### Exercise brief
Scan the data, and whenever a line contains "number", copy it.
*** Opening Dataset content ***
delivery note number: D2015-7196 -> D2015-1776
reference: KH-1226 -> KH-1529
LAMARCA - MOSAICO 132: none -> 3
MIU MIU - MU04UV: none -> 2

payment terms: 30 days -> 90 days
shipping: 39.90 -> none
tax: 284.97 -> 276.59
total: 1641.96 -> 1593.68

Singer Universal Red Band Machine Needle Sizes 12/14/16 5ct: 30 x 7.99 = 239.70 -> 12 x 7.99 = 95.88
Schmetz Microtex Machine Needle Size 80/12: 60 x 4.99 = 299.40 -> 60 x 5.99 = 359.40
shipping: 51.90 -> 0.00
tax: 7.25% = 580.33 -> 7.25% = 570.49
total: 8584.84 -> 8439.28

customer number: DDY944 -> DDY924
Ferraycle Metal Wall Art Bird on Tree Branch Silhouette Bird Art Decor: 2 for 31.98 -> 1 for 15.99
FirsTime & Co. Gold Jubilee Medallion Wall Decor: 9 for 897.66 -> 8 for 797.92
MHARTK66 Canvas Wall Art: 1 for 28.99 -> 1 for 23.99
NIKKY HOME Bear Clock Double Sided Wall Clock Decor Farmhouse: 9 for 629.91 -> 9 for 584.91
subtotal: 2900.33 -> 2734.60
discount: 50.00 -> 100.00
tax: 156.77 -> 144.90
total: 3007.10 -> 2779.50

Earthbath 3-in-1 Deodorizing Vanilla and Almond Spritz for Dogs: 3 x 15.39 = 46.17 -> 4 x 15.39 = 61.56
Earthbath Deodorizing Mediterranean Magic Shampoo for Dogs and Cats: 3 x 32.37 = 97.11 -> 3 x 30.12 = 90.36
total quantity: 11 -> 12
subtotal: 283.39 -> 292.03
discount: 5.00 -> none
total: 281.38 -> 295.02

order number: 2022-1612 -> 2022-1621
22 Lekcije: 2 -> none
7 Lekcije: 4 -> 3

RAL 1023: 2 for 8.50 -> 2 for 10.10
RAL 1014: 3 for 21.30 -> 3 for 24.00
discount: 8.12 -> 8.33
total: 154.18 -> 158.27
*** Closing Dataset content ***
### Response for this exercise
delivery note number: D2015-7196 -> D2015-1776
customer number: DDY944 -> DDY924
order number: 2022-1612 -> 2022-1621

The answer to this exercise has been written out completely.